RECORDS FOR THE EXERCISE
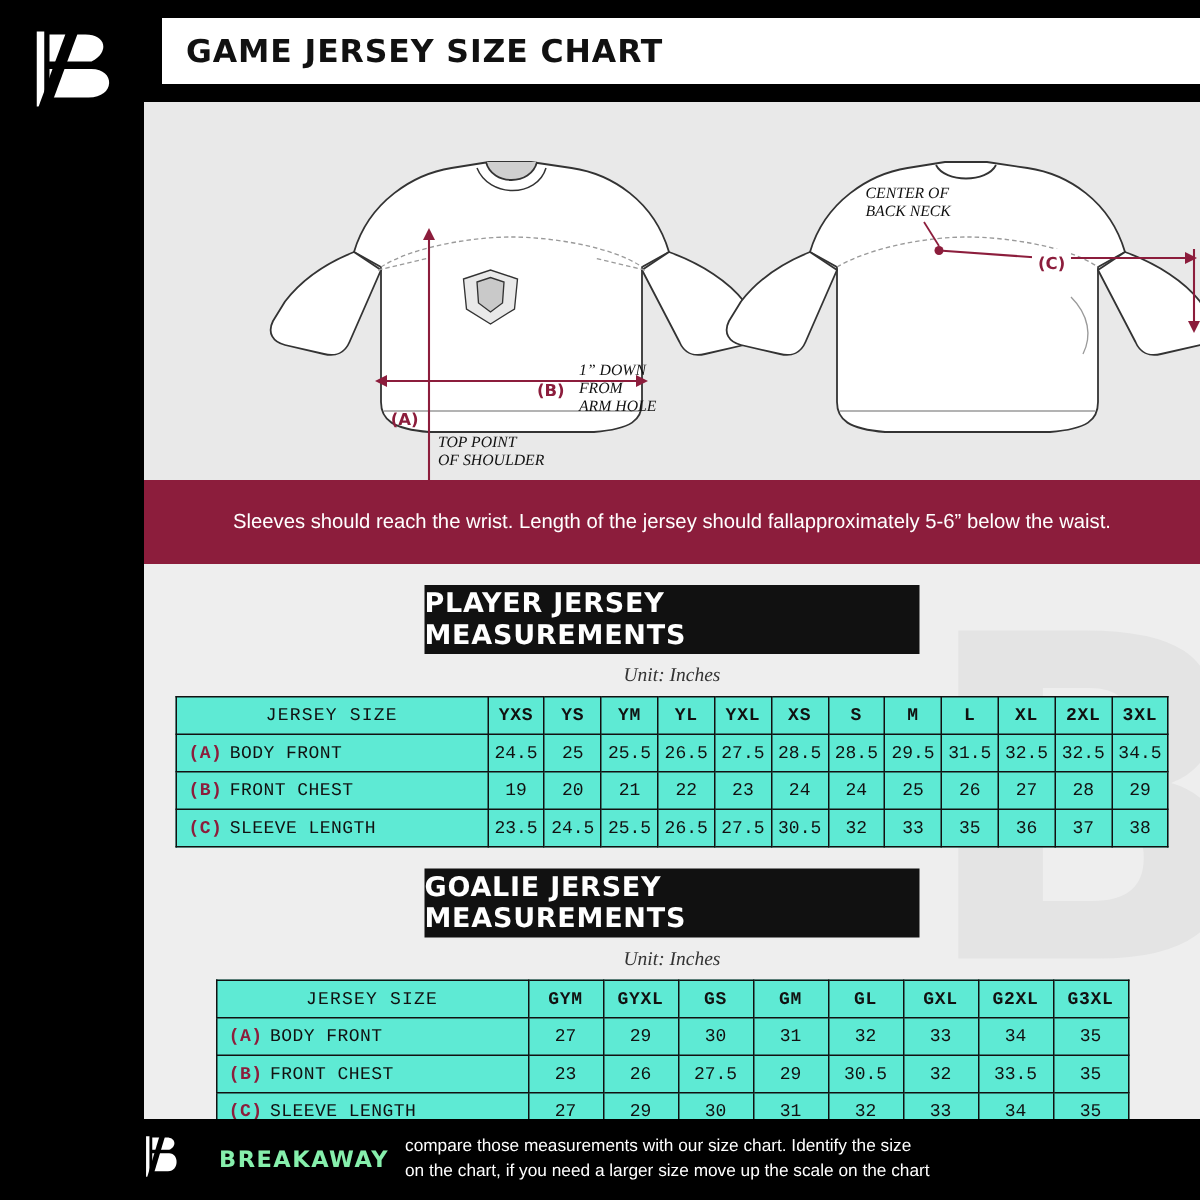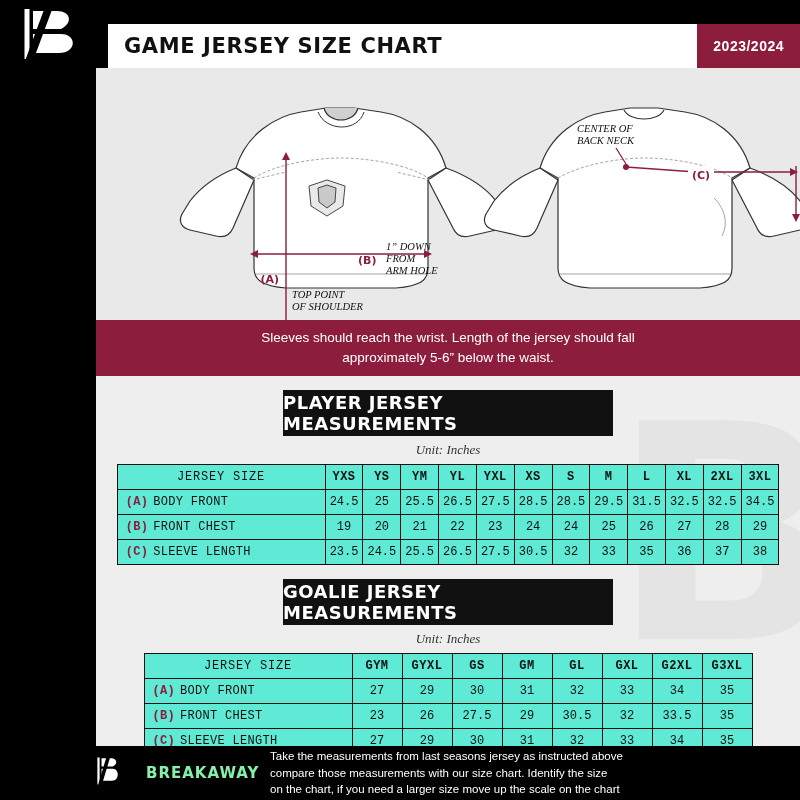--- a/index.html
+++ b/index.html
@@ -10,24 +10,24 @@
   }
   #page {
     position: relative;
     width: 800px; height: 800px;
     background: #000;
     overflow: hidden;
   }
 
   
   .header {
-    position: absolute; left: 0; top: 0;
+    position: absolute; left: 0; top: 12px;
     width: 800px; height: 68px;
     background: #000;
-    display: flex; align-items: flex-end;
+    display: flex; align-items: flex-start;
   }
   .logo-mark {
     width: 108px; height: 68px;
     display: flex; align-items: center; justify-content: center;
     color: #fff;
   }
   .logo-mark svg { display:block; }
   .title-bar {
     flex: 1; height: 44px;
     background: #fff;
@@ -61,21 +61,21 @@
     background: #e9e9e9;
   }
   .diagram svg { display: block; }
 
   
   .note-bar {
     position: absolute; left: 96px; top: 320px;
     width: 704px; height: 56px;
     background: #8c1d3c;
     color: #fff;
-    display: flex; flex-direction: column;
+    display: flex; flex-direction: row;
     align-items: center; justify-content: center;
     text-align: center;
     font-size: 13.5px;
     line-height: 1.45;
   }
 
   
   .body-area {
     position: absolute; left: 96px; top: 376px;
     width: 704px; height: 370px;
@@ -195,21 +195,20 @@
     <div class="logo-mark">
       <svg width="62" height="54" viewBox="0 0 62 54" aria-hidden="true">
         <path d="M4 2 L4 52" stroke="#ffffff" stroke-width="5" fill="none"></path>
         <path d="M10 4 L34 4 C48 4 50 16 38 22 L10 22 Z" fill="#ffffff"></path>
         <path d="M10 27 L38 27 C54 27 54 46 36 46 L10 46 Z" fill="#ffffff"></path>
         <path d="M22 0 L30 0 L10 54 L2 54 Z" fill="#000000"></path>
       </svg>
     </div>
     <div class="title-bar">
       <div class="title-text">GAME JERSEY SIZE CHART</div>
-      <div class="season-box">2023/2024</div>
     </div>
   </div>
 
   <div class="diagram">
     <svg width="704" height="252" viewBox="0 0 704 252" aria-hidden="true">
 
       <g fill="#ffffff" stroke="#333333" stroke-width="1.2" stroke-linejoin="round">
 
         <path d="M140 100 C150 66 180 48 205 44 L230 40 L258 40 L285 44 C312 48 340 66 350 100
                  L332 110 L332 200 C332 212 325 218 300 220 L190 220 C166 218 158 212 158 200
@@ -419,19 +418,18 @@
         <svg width="26" height="30" viewBox="0 0 34 40" aria-hidden="true">
           <path d="M3 2 L3 38" stroke="#ffffff" stroke-width="3" fill="none"></path>
           <path d="M7 3 L20 3 C28 3 29 11 22 14 L7 14 Z" fill="#ffffff"></path>
           <path d="M7 17 L22 17 C31 17 31 33 21 33 L7 33 Z" fill="#ffffff"></path>
           <path d="M14 0 L19 0 L7 40 L2 40 Z" fill="#000000"></path>
         </svg>
       </span>
       <span class="bname">BREAKAWAY</span>
     </div>
     <div class="footer-text">
-      <div>Take the measurements from last seasons jersey as instructed above</div>
       <div>compare those measurements  with our size chart. Identify the size</div>
       <div>on the chart, if you need a larger size move up the scale on the chart</div>
     </div>
   </div>
 
 </div>
 
 </body></html>

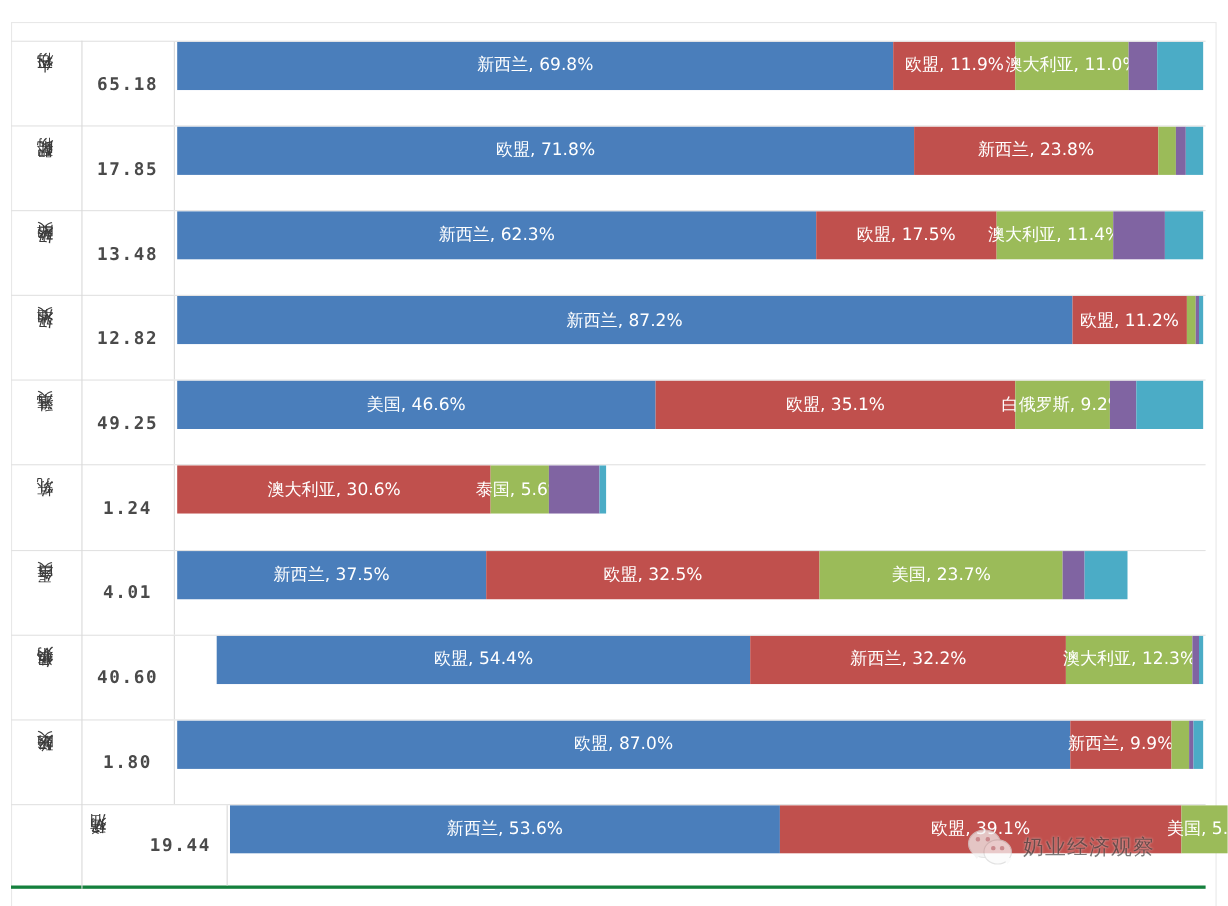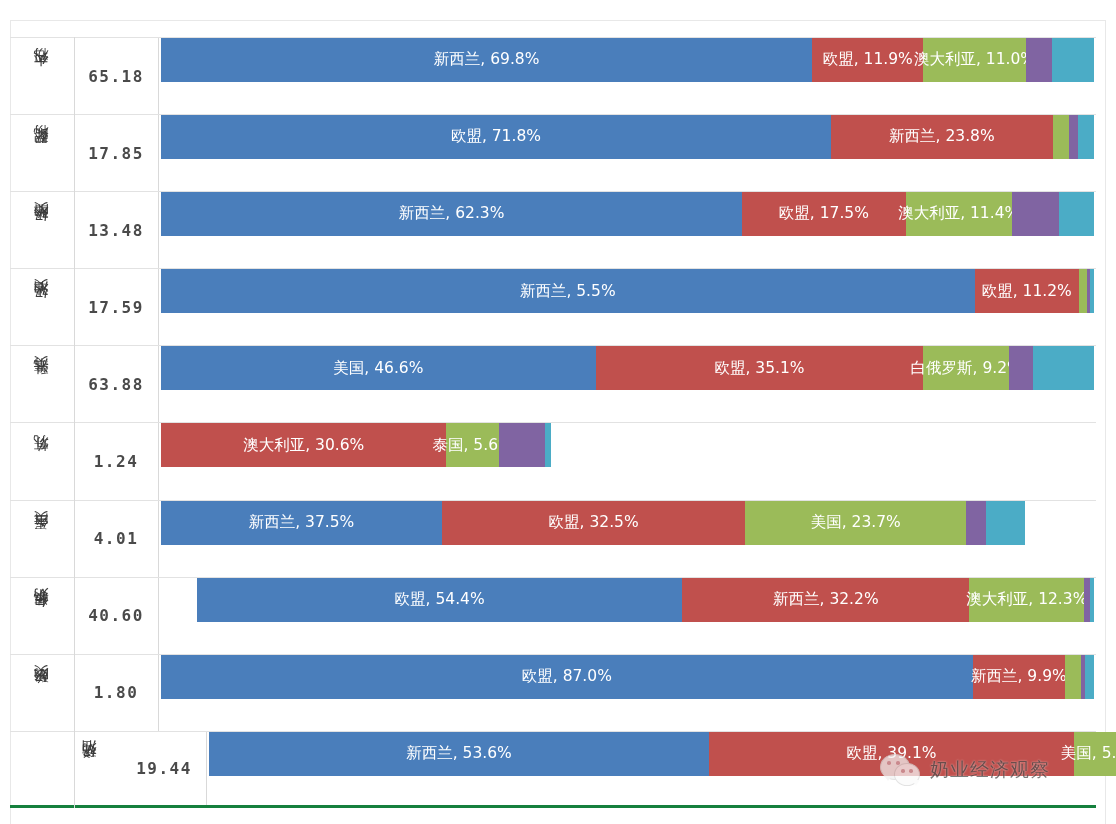--- a/index.html
+++ b/index.html
@@ -223,40 +223,40 @@
             </div>
             <div class="seg" style="background: rgb(128, 100, 162); width: 46.65px;"></div>
             <div class="seg" style="background: rgb(75, 172, 198); width: 35.454px;"></div>
           </div>
         </div>
       </div>
       <div class="row">
         <div class="cat-cell">
           <div class="cat-label">奶油类</div>
         </div>
-        <div class="val-cell">17.59</div>
+        <div class="val-cell">12.82</div>
         <div class="bar-cell">
           <div class="bar">
             <div class="seg" style="background: rgb(74, 126, 187); width: 813.576px;">
-              <span class="seg-label">新西兰, 5.5%</span>
+              <span class="seg-label">新西兰, 87.2%</span>
             </div>
             <div class="seg" style="background: rgb(192, 80, 77); width: 104.496px;">
               <span class="seg-label">欧盟, 11.2%</span>
             </div>
             <div class="seg" style="background: rgb(155, 187, 89); width: 7.464px;"></div>
             <div class="seg" style="background: rgb(128, 100, 162); width: 3.732px;"></div>
             <div class="seg" style="background: rgb(75, 172, 198); width: 3.732px;"></div>
           </div>
         </div>
       </div>
       <div class="row">
         <div class="cat-cell">
           <div class="cat-label">乳清类</div>
         </div>
-        <div class="val-cell">63.88</div>
+        <div class="val-cell">49.25</div>
         <div class="bar-cell">
           <div class="bar">
             <div class="seg" style="background: rgb(74, 126, 187); width: 434.778px;">
               <span class="seg-label">美国, 46.6%</span>
             </div>
             <div class="seg" style="background: rgb(192, 80, 77); width: 327.483px;">
               <span class="seg-label">欧盟, 35.1%</span>
             </div>
             <div class="seg" style="background: rgb(155, 187, 89); width: 85.836px;">
               <span class="seg-label">白俄罗斯, 9.2%</span>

WHAT IS REQUIRED
Would you return the records exactly as written, minus any image?

ANSWER SPACE
--- a/index.html
+++ b/index.html
@@ -10,24 +10,24 @@
   }
   #page {
     position: relative;
     width: 800px; height: 800px;
     background: #000;
     overflow: hidden;
   }
 
   
   .header {
-    position: absolute; left: 0; top: 0;
+    position: absolute; left: 0; top: 12px;
     width: 800px; height: 68px;
     background: #000;
-    display: flex; align-items: flex-end;
+    display: flex; align-items: flex-start;
   }
   .logo-mark {
     width: 108px; height: 68px;
     display: flex; align-items: center; justify-content: center;
     color: #fff;
   }
   .logo-mark svg { display:block; }
   .title-bar {
     flex: 1; height: 44px;
     background: #fff;
@@ -61,21 +61,21 @@
     background: #e9e9e9;
   }
   .diagram svg { display: block; }
 
   
   .note-bar {
     position: absolute; left: 96px; top: 320px;
     width: 704px; height: 56px;
     background: #8c1d3c;
     color: #fff;
-    display: flex; flex-direction: column;
+    display: flex; flex-direction: row;
     align-items: center; justify-content: center;
     text-align: center;
     font-size: 13.5px;
     line-height: 1.45;
   }
 
   
   .body-area {
     position: absolute; left: 96px; top: 376px;
     width: 704px; height: 370px;
@@ -195,21 +195,20 @@
     <div class="logo-mark">
       <svg width="62" height="54" viewBox="0 0 62 54" aria-hidden="true">
         <path d="M4 2 L4 52" stroke="#ffffff" stroke-width="5" fill="none"></path>
         <path d="M10 4 L34 4 C48 4 50 16 38 22 L10 22 Z" fill="#ffffff"></path>
         <path d="M10 27 L38 27 C54 27 54 46 36 46 L10 46 Z" fill="#ffffff"></path>
         <path d="M22 0 L30 0 L10 54 L2 54 Z" fill="#000000"></path>
       </svg>
     </div>
     <div class="title-bar">
       <div class="title-text">GAME JERSEY SIZE CHART</div>
-      <div class="season-box">2023/2024</div>
     </div>
   </div>
 
   <div class="diagram">
     <svg width="704" height="252" viewBox="0 0 704 252" aria-hidden="true">
 
       <g fill="#ffffff" stroke="#333333" stroke-width="1.2" stroke-linejoin="round">
 
         <path d="M140 100 C150 66 180 48 205 44 L230 40 L258 40 L285 44 C312 48 340 66 350 100
                  L332 110 L332 200 C332 212 325 218 300 220 L190 220 C166 218 158 212 158 200
@@ -419,19 +418,18 @@
         <svg width="26" height="30" viewBox="0 0 34 40" aria-hidden="true">
           <path d="M3 2 L3 38" stroke="#ffffff" stroke-width="3" fill="none"></path>
           <path d="M7 3 L20 3 C28 3 29 11 22 14 L7 14 Z" fill="#ffffff"></path>
           <path d="M7 17 L22 17 C31 17 31 33 21 33 L7 33 Z" fill="#ffffff"></path>
           <path d="M14 0 L19 0 L7 40 L2 40 Z" fill="#000000"></path>
         </svg>
       </span>
       <span class="bname">BREAKAWAY</span>
     </div>
     <div class="footer-text">
-      <div>Take the measurements from last seasons jersey as instructed above</div>
       <div>compare those measurements  with our size chart. Identify the size</div>
       <div>on the chart, if you need a larger size move up the scale on the chart</div>
     </div>
   </div>
 
 </div>
 
 </body></html>

--- a/index.html
+++ b/index.html
@@ -223,40 +223,40 @@
             </div>
             <div class="seg" style="background: rgb(128, 100, 162); width: 46.65px;"></div>
             <div class="seg" style="background: rgb(75, 172, 198); width: 35.454px;"></div>
           </div>
         </div>
       </div>
       <div class="row">
         <div class="cat-cell">
           <div class="cat-label">奶油类</div>
         </div>
-        <div class="val-cell">17.59</div>
+        <div class="val-cell">12.82</div>
         <div class="bar-cell">
           <div class="bar">
             <div class="seg" style="background: rgb(74, 126, 187); width: 813.576px;">
-              <span class="seg-label">新西兰, 5.5%</span>
+              <span class="seg-label">新西兰, 87.2%</span>
             </div>
             <div class="seg" style="background: rgb(192, 80, 77); width: 104.496px;">
               <span class="seg-label">欧盟, 11.2%</span>
             </div>
             <div class="seg" style="background: rgb(155, 187, 89); width: 7.464px;"></div>
             <div class="seg" style="background: rgb(128, 100, 162); width: 3.732px;"></div>
             <div class="seg" style="background: rgb(75, 172, 198); width: 3.732px;"></div>
           </div>
         </div>
       </div>
       <div class="row">
         <div class="cat-cell">
           <div class="cat-label">乳清类</div>
         </div>
-        <div class="val-cell">63.88</div>
+        <div class="val-cell">49.25</div>
         <div class="bar-cell">
           <div class="bar">
             <div class="seg" style="background: rgb(74, 126, 187); width: 434.778px;">
               <span class="seg-label">美国, 46.6%</span>
             </div>
             <div class="seg" style="background: rgb(192, 80, 77); width: 327.483px;">
               <span class="seg-label">欧盟, 35.1%</span>
             </div>
             <div class="seg" style="background: rgb(155, 187, 89); width: 85.836px;">
               <span class="seg-label">白俄罗斯, 9.2%</span>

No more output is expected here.